GIVEN INFORMATION:

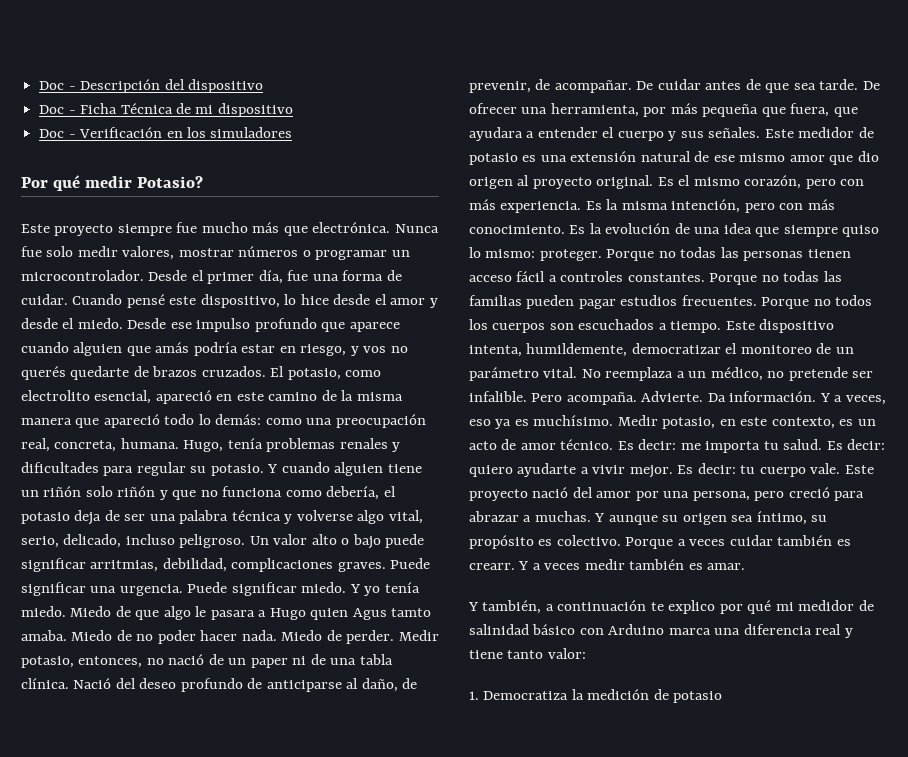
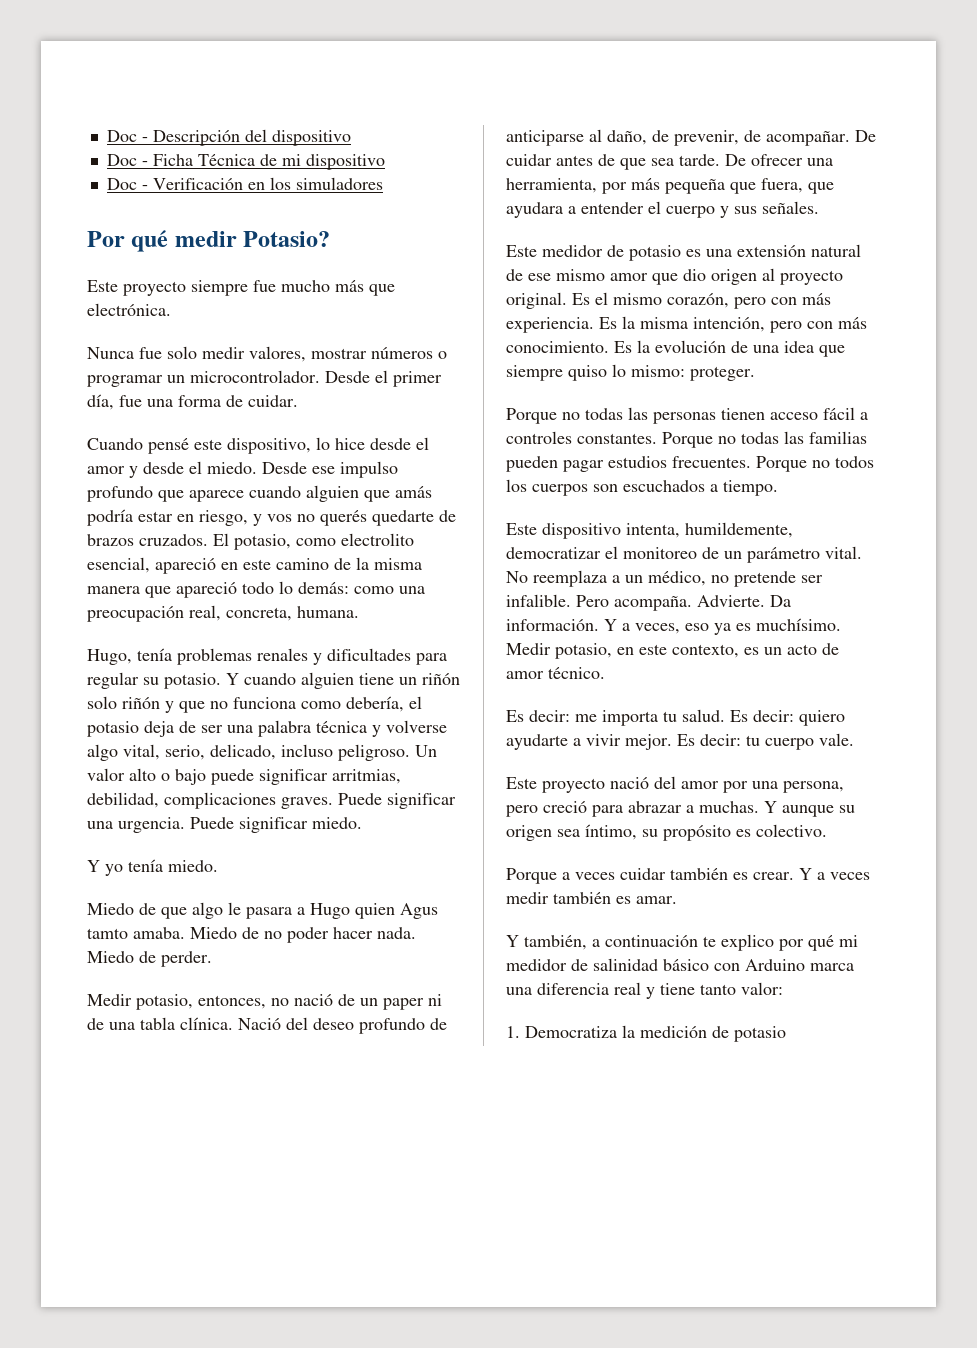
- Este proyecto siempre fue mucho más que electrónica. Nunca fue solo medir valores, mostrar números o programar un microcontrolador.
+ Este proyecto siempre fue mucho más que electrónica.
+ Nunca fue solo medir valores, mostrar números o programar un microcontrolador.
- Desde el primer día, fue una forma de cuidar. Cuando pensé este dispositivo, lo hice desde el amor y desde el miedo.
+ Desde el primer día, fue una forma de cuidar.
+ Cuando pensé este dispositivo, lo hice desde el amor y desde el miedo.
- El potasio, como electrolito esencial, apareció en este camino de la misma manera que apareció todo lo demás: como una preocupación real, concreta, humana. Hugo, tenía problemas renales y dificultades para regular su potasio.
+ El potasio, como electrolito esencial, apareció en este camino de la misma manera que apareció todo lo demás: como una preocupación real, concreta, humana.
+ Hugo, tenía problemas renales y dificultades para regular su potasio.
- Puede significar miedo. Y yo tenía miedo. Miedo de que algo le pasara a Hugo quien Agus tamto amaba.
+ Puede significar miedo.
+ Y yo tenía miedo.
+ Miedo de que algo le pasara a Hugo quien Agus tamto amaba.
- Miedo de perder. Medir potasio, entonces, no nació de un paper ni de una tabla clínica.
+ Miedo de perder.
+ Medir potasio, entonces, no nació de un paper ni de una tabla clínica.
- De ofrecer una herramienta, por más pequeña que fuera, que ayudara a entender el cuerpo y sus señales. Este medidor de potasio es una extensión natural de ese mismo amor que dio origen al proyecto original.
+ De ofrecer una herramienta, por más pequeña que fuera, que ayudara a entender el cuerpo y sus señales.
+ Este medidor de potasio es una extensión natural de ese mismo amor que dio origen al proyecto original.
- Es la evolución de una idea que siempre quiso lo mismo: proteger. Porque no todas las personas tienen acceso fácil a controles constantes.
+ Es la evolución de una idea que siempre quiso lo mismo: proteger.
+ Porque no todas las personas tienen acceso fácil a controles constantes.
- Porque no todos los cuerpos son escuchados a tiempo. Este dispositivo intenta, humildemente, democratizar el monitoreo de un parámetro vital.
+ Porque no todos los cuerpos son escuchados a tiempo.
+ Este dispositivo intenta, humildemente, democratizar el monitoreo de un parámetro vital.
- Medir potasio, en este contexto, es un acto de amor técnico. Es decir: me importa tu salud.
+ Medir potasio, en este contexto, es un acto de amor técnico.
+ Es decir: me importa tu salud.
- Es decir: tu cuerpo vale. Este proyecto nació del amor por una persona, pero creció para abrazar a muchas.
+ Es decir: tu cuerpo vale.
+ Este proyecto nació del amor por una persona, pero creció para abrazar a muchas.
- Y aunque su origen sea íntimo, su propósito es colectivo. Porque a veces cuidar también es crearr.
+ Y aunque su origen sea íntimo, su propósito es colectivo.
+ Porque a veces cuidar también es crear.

* * *

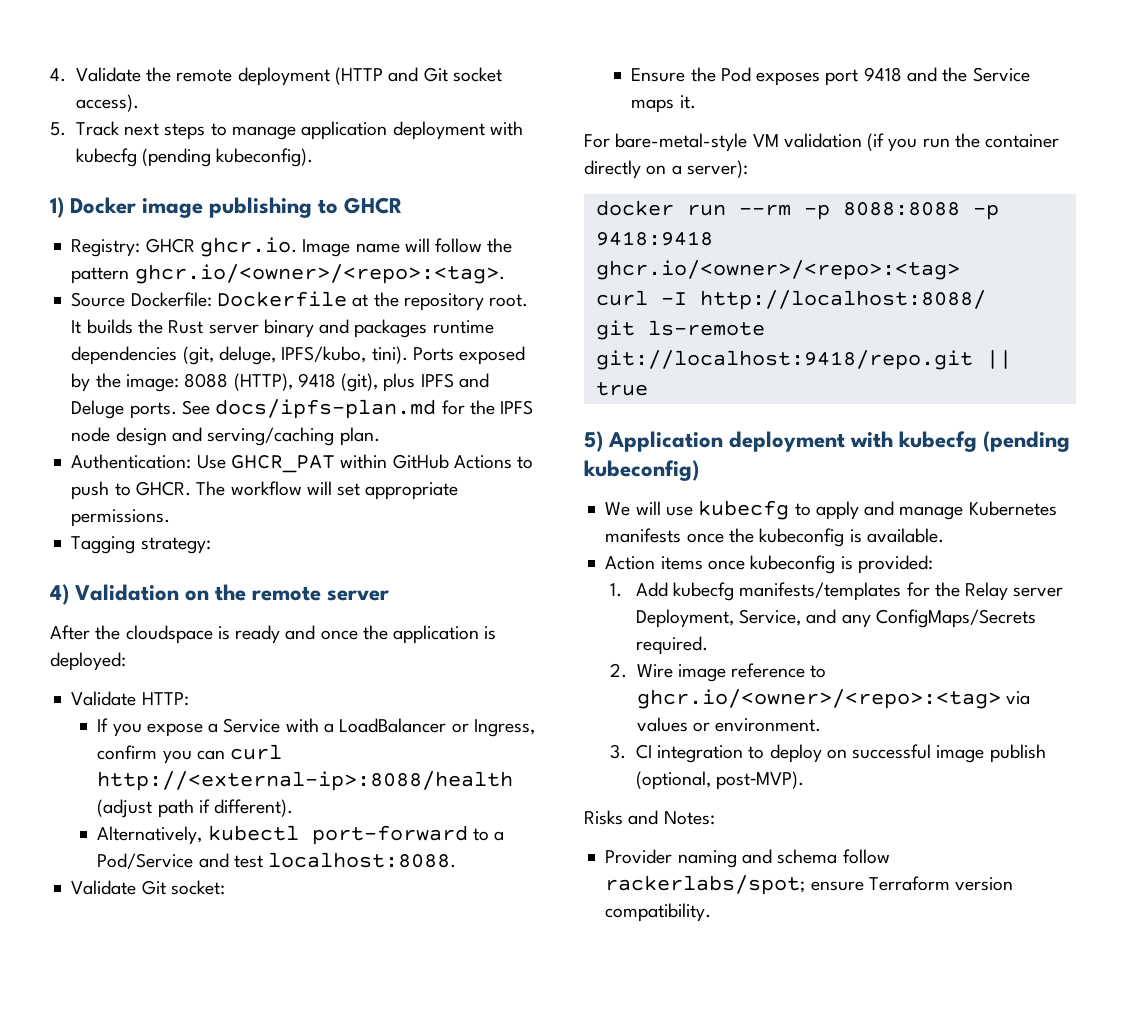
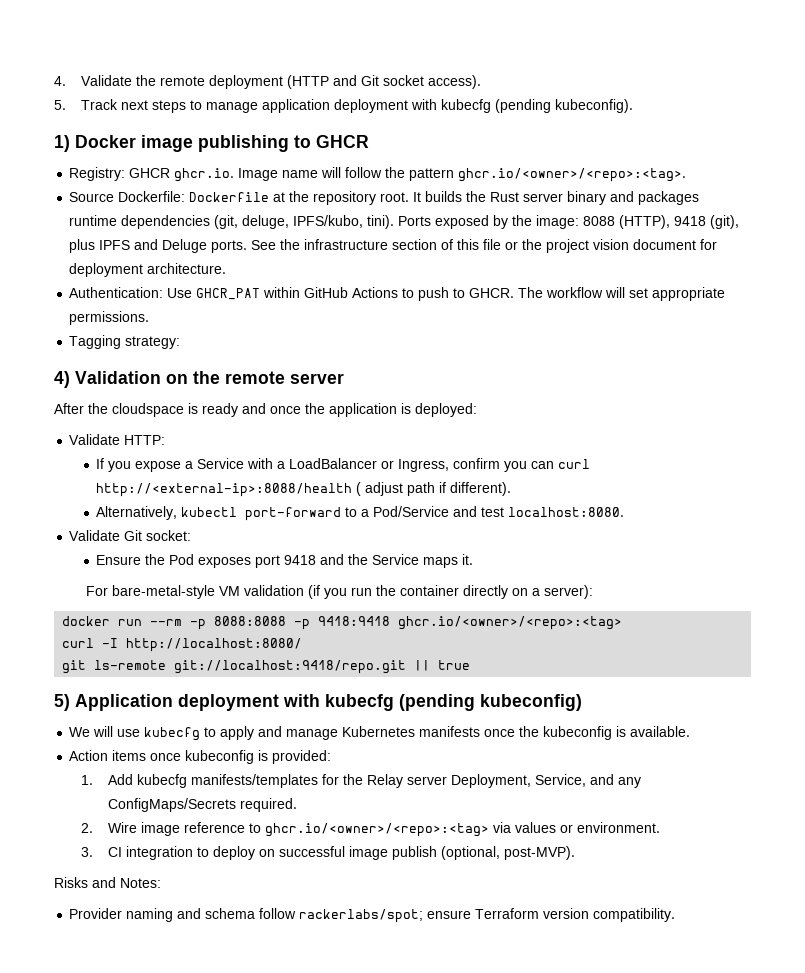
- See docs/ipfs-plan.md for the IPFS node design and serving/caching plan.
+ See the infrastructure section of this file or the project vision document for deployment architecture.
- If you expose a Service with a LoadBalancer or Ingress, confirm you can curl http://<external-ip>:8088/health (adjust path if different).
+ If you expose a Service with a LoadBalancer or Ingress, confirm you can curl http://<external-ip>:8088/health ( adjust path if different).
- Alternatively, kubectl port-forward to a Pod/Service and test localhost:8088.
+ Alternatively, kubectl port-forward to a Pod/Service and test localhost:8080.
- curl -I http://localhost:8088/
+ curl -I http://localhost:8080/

* * *

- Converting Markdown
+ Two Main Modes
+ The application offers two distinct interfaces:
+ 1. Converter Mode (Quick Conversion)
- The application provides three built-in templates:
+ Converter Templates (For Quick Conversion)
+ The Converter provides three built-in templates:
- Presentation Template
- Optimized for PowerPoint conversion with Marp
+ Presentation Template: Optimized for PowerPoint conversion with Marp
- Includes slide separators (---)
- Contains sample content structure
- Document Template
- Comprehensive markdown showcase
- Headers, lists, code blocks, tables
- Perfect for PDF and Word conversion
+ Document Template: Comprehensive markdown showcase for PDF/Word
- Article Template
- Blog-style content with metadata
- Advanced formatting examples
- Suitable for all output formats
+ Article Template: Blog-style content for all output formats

DESCRIPTION OF THE TASK: For each line in the data that contains the string "concreta", give a copy of that line.

RESPONSE:
- El potasio, como electrolito esencial, apareció en este camino de la misma manera que apareció todo lo demás: como una preocupación real, concreta, humana. Hugo, tenía problemas renales y dificultades para regular su potasio.
+ El potasio, como electrolito esencial, apareció en este camino de la misma manera que apareció todo lo demás: como una preocupación real, concreta, humana.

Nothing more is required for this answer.